*HOW TO COMPLETE THIS TASK*
The word "background" may appear in lines of the data; say how many such lines there are, with nothing beyond the number.

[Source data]

-=-=-=-=-

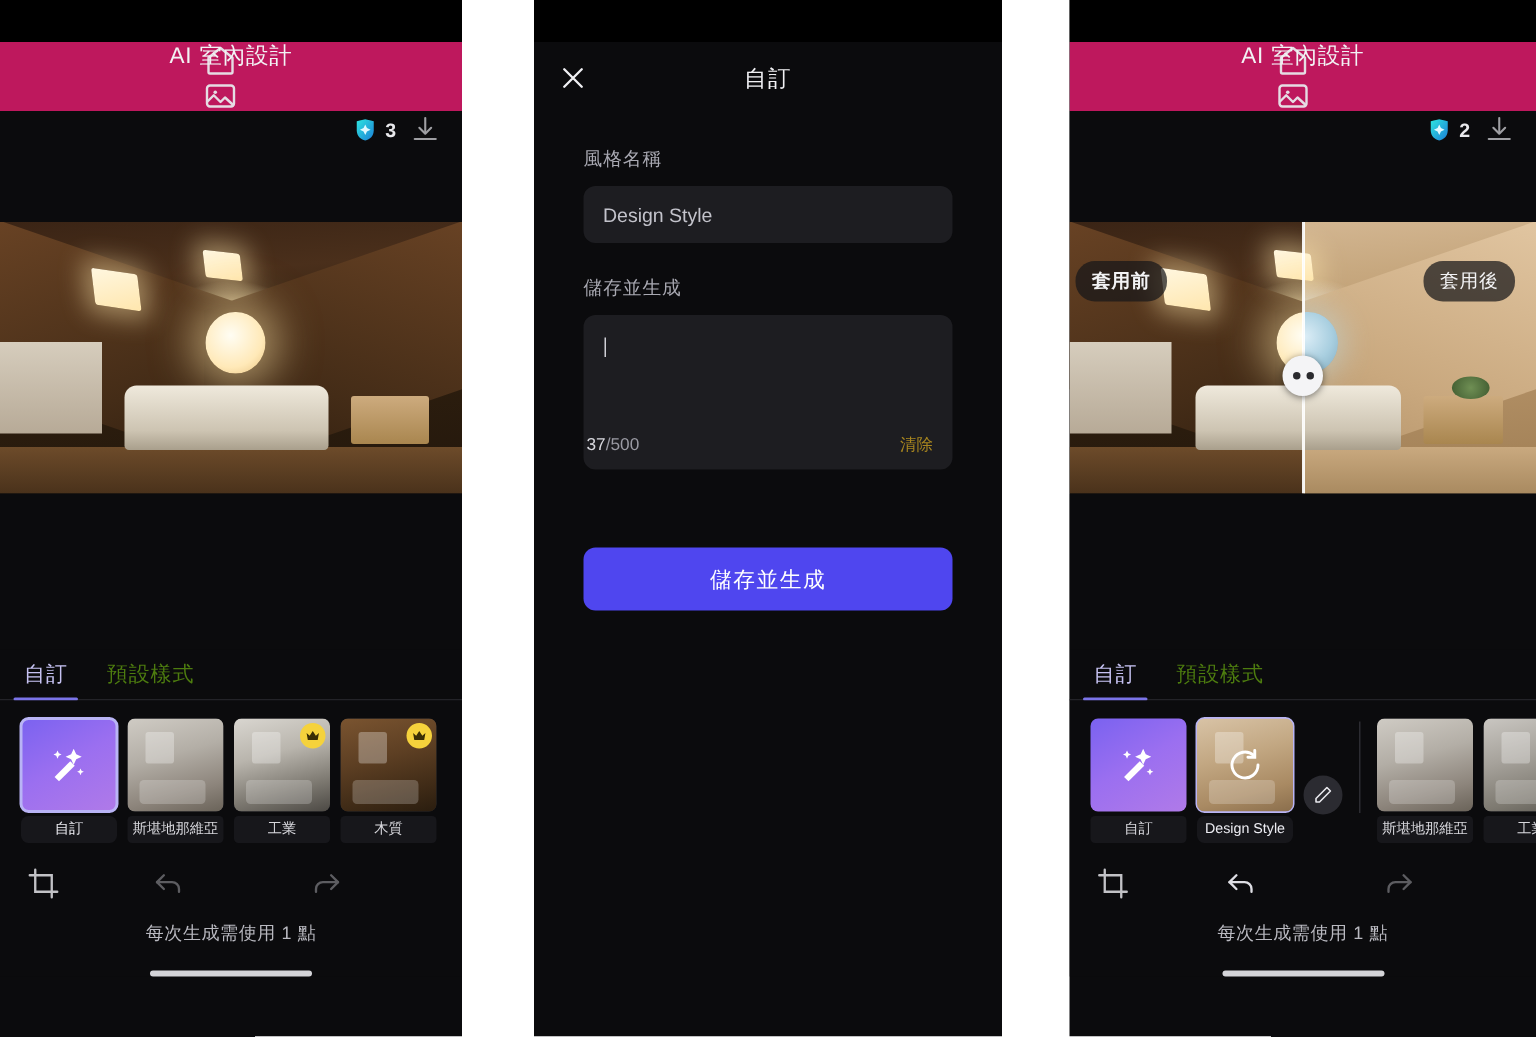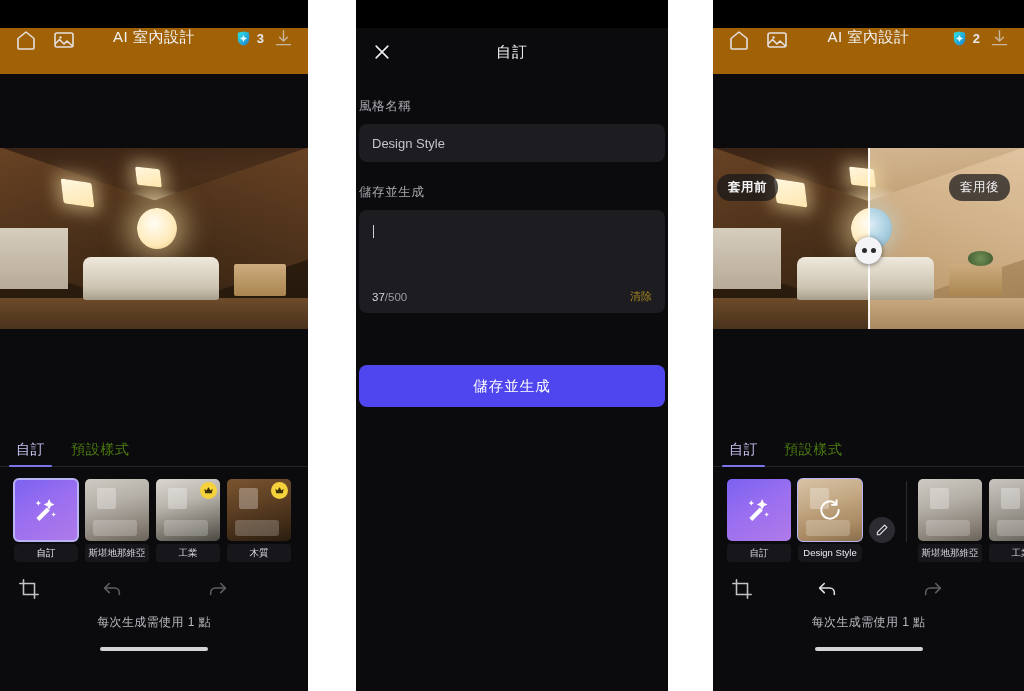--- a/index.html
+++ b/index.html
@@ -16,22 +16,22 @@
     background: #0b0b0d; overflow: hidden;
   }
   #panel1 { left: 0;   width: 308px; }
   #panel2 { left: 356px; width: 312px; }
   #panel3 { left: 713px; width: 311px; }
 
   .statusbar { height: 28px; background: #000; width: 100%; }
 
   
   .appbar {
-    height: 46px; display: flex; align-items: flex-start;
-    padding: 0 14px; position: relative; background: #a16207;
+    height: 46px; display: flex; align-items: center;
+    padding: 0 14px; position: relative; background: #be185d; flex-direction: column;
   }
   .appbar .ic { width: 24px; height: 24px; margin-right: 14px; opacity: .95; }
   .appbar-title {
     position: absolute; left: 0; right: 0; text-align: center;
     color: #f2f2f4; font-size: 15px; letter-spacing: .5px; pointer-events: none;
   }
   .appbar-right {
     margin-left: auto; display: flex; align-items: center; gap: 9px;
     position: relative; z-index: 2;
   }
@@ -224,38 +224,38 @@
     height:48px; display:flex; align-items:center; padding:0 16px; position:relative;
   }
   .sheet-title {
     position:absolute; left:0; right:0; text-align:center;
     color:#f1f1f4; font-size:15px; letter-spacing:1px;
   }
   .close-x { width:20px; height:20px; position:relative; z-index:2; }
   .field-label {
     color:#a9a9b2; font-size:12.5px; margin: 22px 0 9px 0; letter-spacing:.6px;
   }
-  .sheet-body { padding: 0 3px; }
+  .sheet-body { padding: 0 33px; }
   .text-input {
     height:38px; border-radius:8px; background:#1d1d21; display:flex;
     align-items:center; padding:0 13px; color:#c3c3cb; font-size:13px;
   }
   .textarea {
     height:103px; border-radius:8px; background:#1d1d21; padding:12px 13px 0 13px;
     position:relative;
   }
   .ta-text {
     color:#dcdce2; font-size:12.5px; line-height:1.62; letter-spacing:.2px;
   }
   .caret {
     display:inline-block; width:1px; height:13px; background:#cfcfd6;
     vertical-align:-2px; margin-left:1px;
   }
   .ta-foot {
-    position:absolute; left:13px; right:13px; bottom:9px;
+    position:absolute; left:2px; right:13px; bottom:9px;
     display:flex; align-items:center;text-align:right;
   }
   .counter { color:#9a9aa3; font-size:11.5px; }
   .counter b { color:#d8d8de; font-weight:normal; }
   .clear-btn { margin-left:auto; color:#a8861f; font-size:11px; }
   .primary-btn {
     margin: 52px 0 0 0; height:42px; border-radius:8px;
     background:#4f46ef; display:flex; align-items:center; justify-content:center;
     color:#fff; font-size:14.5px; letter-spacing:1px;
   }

-=-=-=-=-

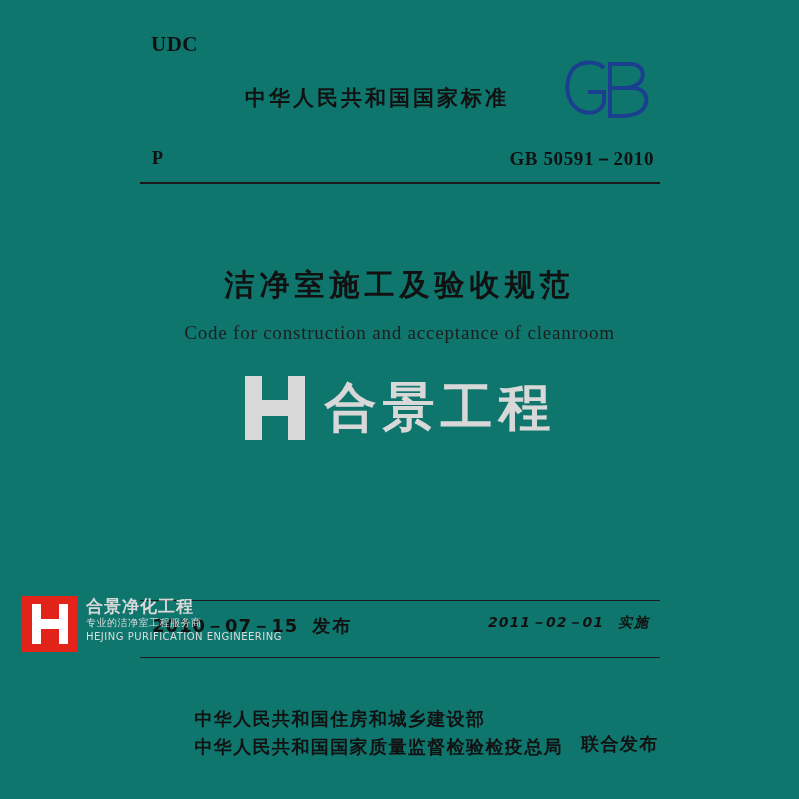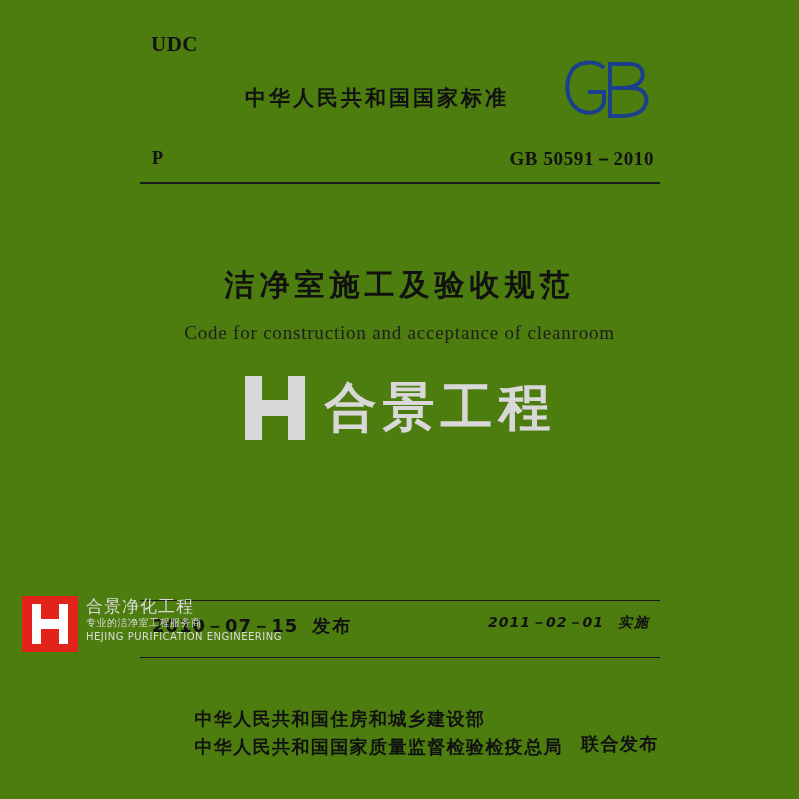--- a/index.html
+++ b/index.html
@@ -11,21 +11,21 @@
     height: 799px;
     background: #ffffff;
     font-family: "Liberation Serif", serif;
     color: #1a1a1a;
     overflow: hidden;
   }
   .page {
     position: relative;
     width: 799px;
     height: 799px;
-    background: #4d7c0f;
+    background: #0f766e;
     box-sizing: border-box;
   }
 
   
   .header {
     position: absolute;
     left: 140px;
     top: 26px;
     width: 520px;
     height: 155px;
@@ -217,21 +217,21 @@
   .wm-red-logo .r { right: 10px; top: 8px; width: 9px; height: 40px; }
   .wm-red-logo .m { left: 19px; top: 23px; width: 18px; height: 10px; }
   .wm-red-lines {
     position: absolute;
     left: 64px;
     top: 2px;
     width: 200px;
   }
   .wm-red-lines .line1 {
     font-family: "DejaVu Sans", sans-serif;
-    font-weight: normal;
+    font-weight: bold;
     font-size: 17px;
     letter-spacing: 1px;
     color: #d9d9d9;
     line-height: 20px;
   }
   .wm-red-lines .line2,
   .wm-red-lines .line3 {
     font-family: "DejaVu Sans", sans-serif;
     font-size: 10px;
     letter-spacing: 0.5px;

-=-=-=-=-

*YOUR RESPONSE*
11